Una fonte autorevole ha spiegato al quotidiano israeliano che quando le due parti dovranno affrontare questioni chiave, lo dovranno fare direttamente. Detto questo, ha aggiunto, per dare una spinta al processo di pace e per "avviare" i negoziati è necessario qualcosa di differente, come in questo caso la mediazione di un inviato Usa. "Ci sono opinioni differenti su come esattamente dare inizio" al processo, ha detto la fonte, compresa la possibilità di un summit in Egitto. All’inizio di questo mese è circolata l’ipotesi di un summit a tre tra il presidente egiziano Hosni Mubarak, il premier israeliano Benyamin Netanyahu e il presidente dell’Autorità nazionale palestinese Mahmoud Abbas. La questione è stata discussa proprio ieri tra Netanyahu e l’inviato della Sicurezza nazionale americana James Jones. Dal loro incontro non sono emersi i dettagli, tranne uno scarno comunicato in cui si diceva che i due hanno discusso questioni di sicurezza regionale e dei processi diplomatici in corso. Top secret anche il contenuto degli incontro tra Jones, il presidente Shimon Peres e il ministro della Difesa Ehud Barak.
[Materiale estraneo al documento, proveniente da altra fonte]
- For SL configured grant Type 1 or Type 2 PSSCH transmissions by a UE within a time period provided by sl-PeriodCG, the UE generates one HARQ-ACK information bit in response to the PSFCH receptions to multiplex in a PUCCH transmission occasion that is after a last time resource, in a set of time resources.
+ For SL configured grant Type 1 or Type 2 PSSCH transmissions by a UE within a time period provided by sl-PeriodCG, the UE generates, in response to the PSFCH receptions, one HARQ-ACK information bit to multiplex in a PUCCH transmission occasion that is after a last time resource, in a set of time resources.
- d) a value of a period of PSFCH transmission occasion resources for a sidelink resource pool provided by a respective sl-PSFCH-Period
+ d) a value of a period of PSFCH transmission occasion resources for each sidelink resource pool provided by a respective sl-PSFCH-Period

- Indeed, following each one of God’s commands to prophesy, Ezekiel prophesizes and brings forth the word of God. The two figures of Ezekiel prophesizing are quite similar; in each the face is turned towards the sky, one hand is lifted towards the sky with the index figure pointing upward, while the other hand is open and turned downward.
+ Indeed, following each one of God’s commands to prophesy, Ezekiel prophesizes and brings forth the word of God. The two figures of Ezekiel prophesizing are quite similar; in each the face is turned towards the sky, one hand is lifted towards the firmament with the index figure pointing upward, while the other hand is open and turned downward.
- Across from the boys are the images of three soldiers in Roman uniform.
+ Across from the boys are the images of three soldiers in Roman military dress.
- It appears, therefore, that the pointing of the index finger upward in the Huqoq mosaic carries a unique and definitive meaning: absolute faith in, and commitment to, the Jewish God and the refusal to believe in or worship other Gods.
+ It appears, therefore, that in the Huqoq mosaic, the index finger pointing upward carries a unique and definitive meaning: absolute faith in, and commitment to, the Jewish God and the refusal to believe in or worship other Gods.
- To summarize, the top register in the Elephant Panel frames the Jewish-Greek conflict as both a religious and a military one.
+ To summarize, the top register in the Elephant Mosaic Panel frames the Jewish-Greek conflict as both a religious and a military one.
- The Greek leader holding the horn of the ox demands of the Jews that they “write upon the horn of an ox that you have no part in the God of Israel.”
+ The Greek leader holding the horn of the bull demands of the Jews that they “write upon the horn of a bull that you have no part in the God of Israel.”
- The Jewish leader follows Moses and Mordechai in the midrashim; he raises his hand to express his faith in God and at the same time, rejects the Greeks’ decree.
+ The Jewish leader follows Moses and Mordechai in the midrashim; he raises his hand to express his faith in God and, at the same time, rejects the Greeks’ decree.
Intanto, l’inviato Usa per il Medio Oriente, George Mitchell, è atteso nella regione la prossima settimana. Il suo compito sarà proprio quello di trovare la chiave per sbloccare l’impasse diplomatico. Secondo fonti israeliane, i palestinesi prolungheranno l’impasse il più possibile, in modo da avere una posizione di forza all’inizio dei negoziati. Nell’ufficio del primo ministro israeliano, intanto, c’è la sensazione che l’assenza di dichiarazioni, da parte di Netanyahu, circa un censimento delle abitazioni in Cisgiordania, significhi che il governo è seriamente intenzionato a riprendere i negoziati. La palla passa quindi ora all’Anp, che dovrà mostrare le sue intenzioni. Inoltre, aggiunge la fonte citata dal Jerusalem Post, Israele ha chiesto alla comunità internazionale di emmettere più dichiarazioni possibili per spingere i palestinesi a riprendere i colloqui di pace senza condizioni.